**What to work on**
Please find the lines in the entries below that contain the word "slow", and copy each one.
· · · · · · ·
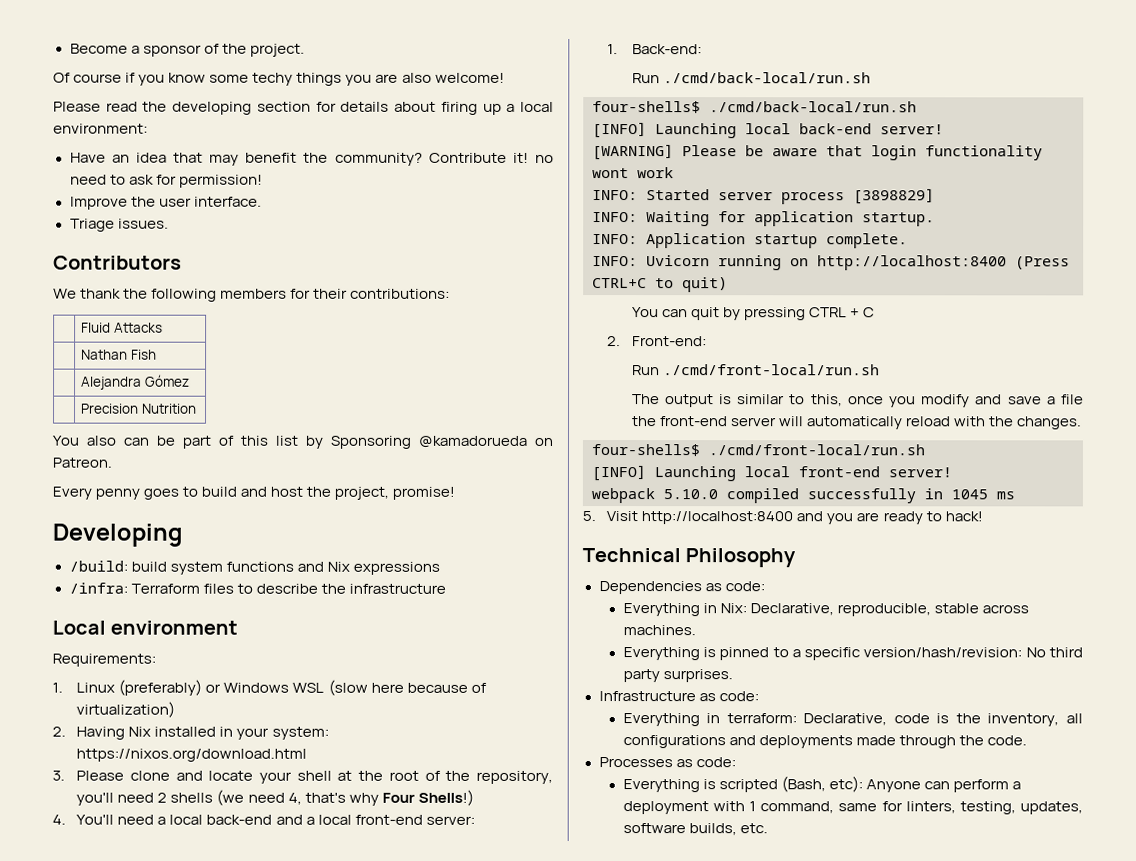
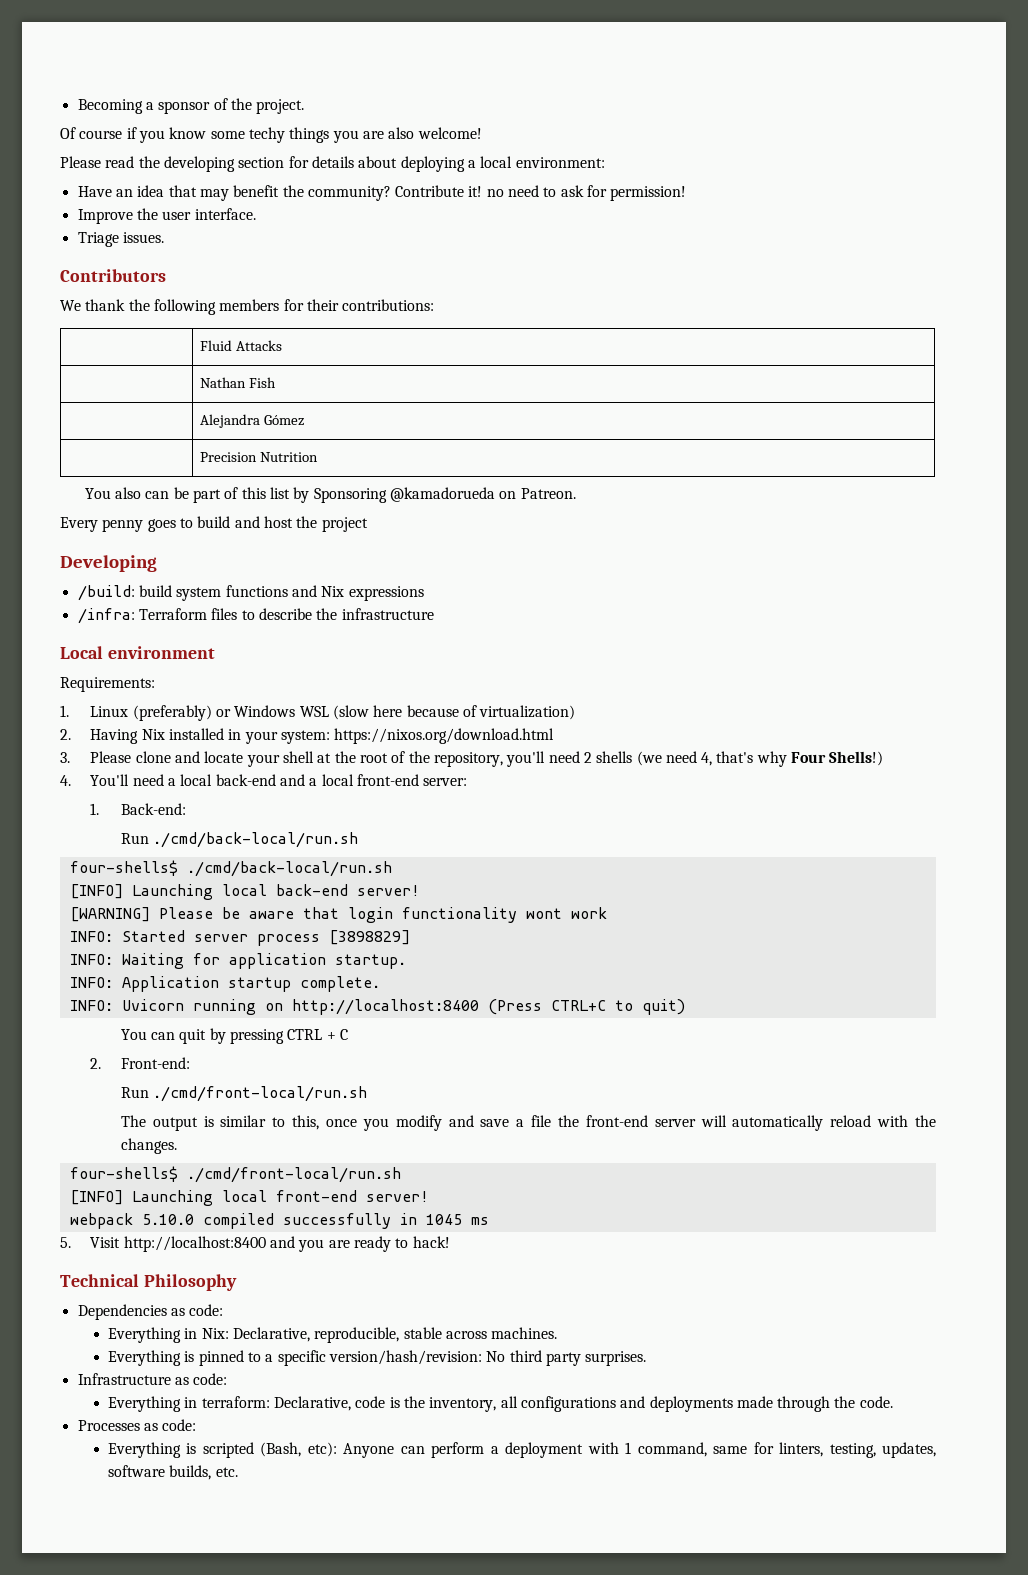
[69,43,128,54] Become -> [77,99,143,114] Becoming
[440,101,502,115] firing up -> [400,156,465,172] deploying
[334,486,456,500] project, promise! -> [321,517,368,532] project

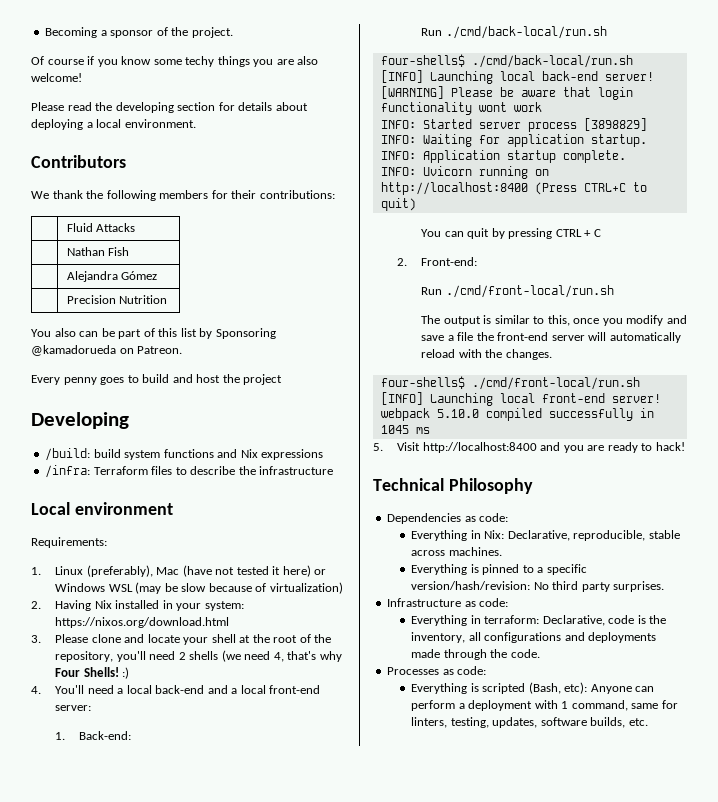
[515,157,605,168] [77,185,687,201] [77,208,256,224] [77,232,164,247] environment: // Have an idea that may benefit the community? Contribute it! no need to ask for permission! // Improve the user interface. // Triage issues. -> [124,119,196,128] environment.
[132,705,403,721] (preferably) or Windows WSL (slow here -> [86,565,327,577] [55,582,207,594] (preferably), Mac (have not tested it here) or Windows WSL (may be slow
[829,751,884,766] Shells!) -> [83,667,130,679] Shells! :)

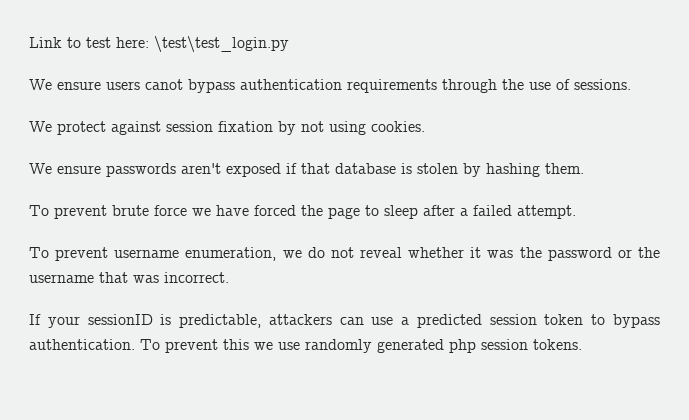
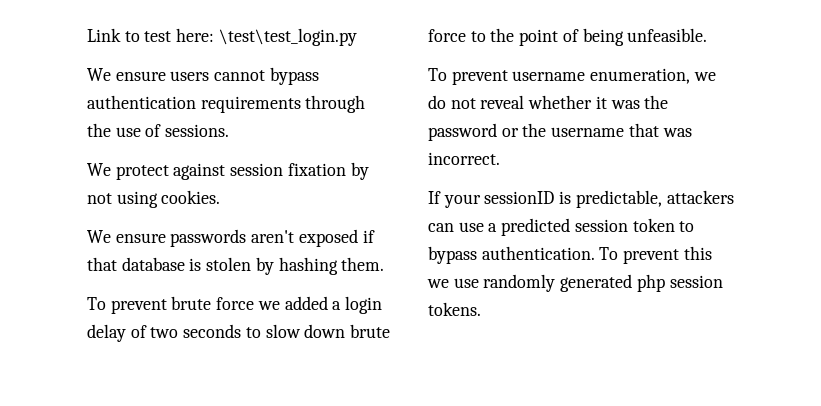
[145,79,183,90] canot -> [214,70,266,81] cannot
[216,205,576,219] have forced the page to sleep after a failed attempt. -> [284,296,383,314] [87,324,391,342] [428,28,708,46] added a login delay of two seconds to slow down brute force to the point of being unfeasible.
· · · · · · ·
**Worked solution**
[132,705,403,721] (preferably) or Windows WSL (slow here -> [86,565,327,577] [55,582,207,594] (preferably), Mac (have not tested it here) or Windows WSL (may be slow
[216,205,576,219] have forced the page to sleep after a failed attempt. -> [284,296,383,314] [87,324,391,342] [428,28,708,46] added a login delay of two seconds to slow down brute force to the point of being unfeasible.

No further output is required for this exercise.